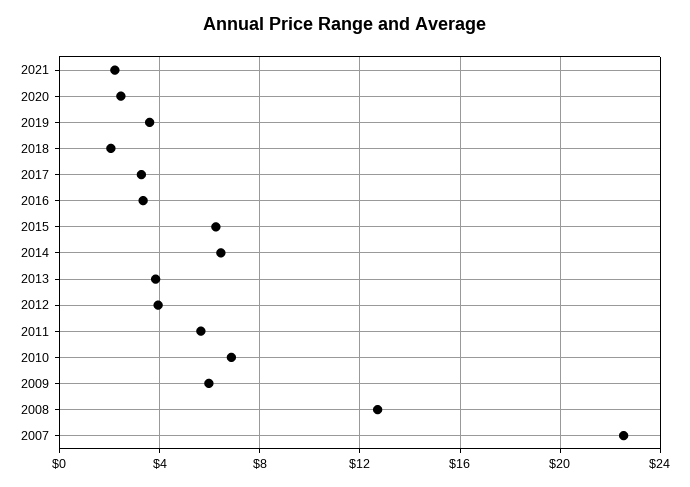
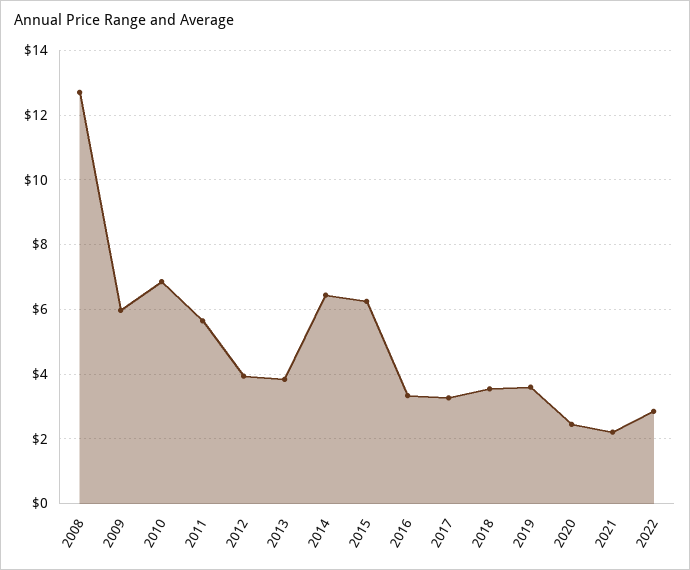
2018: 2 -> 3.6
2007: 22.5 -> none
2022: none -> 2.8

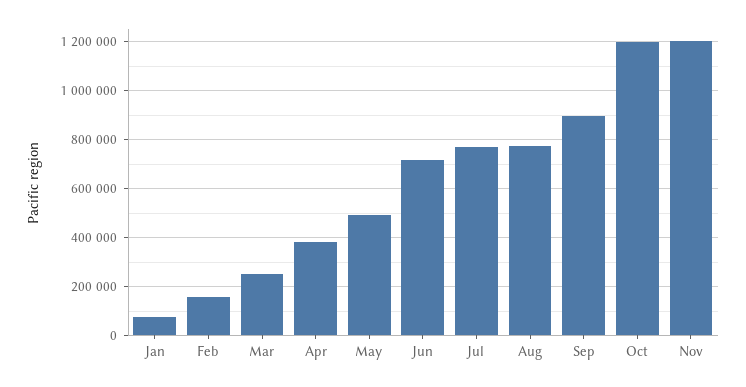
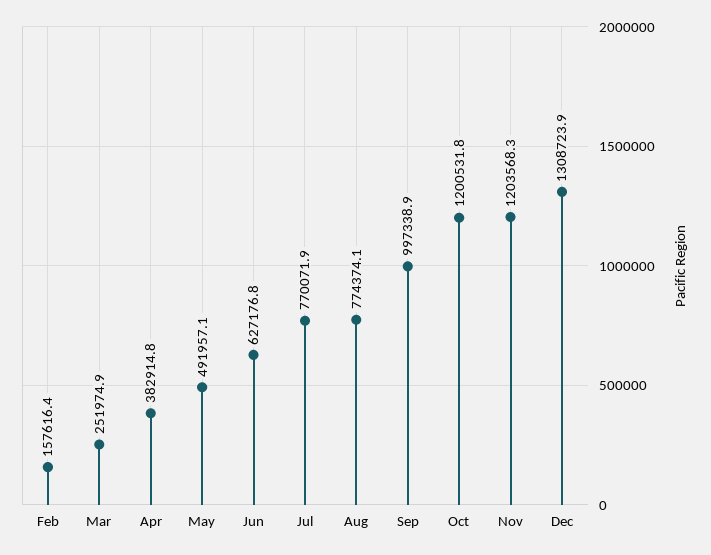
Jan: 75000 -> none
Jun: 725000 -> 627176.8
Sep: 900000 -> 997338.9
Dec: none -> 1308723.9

--

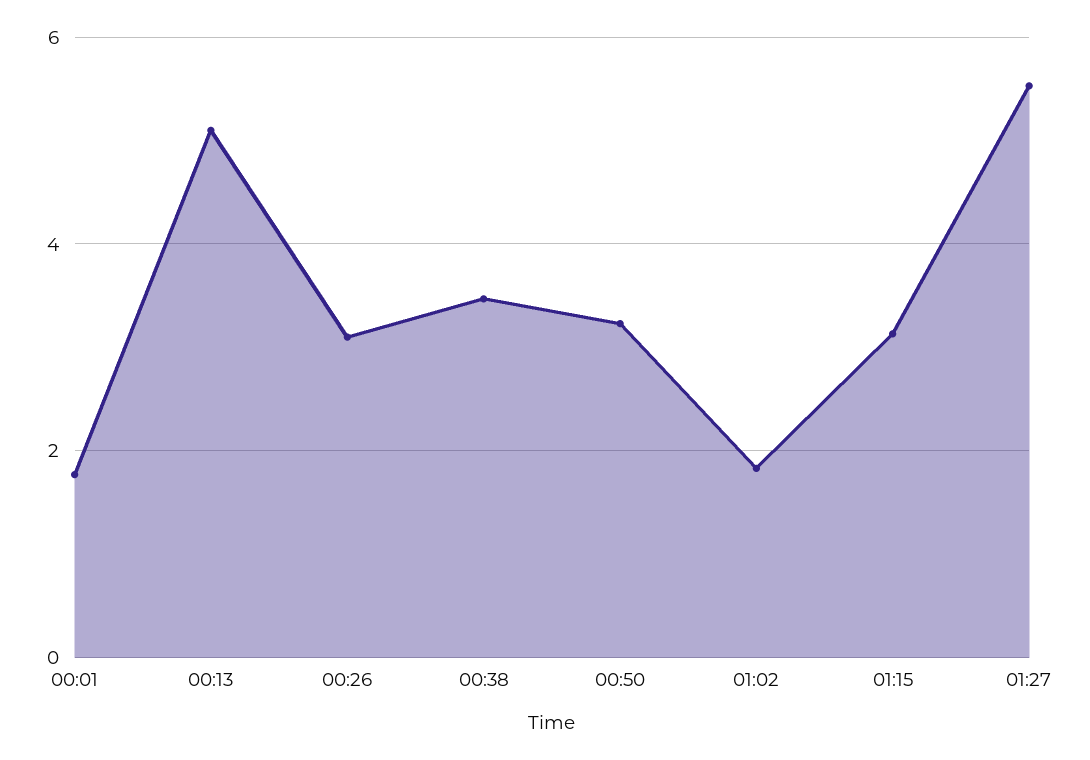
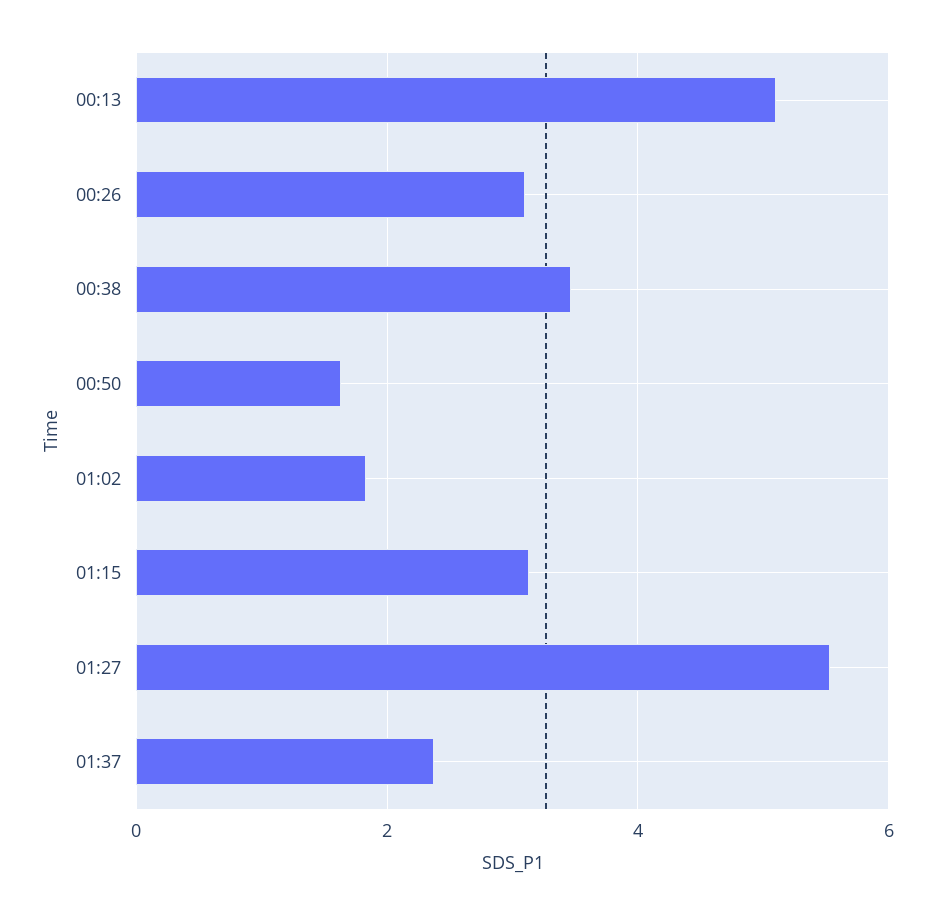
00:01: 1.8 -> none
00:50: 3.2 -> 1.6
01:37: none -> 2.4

Work item => The answer must be a single number: how many lines above contain "none".

Completed task => 6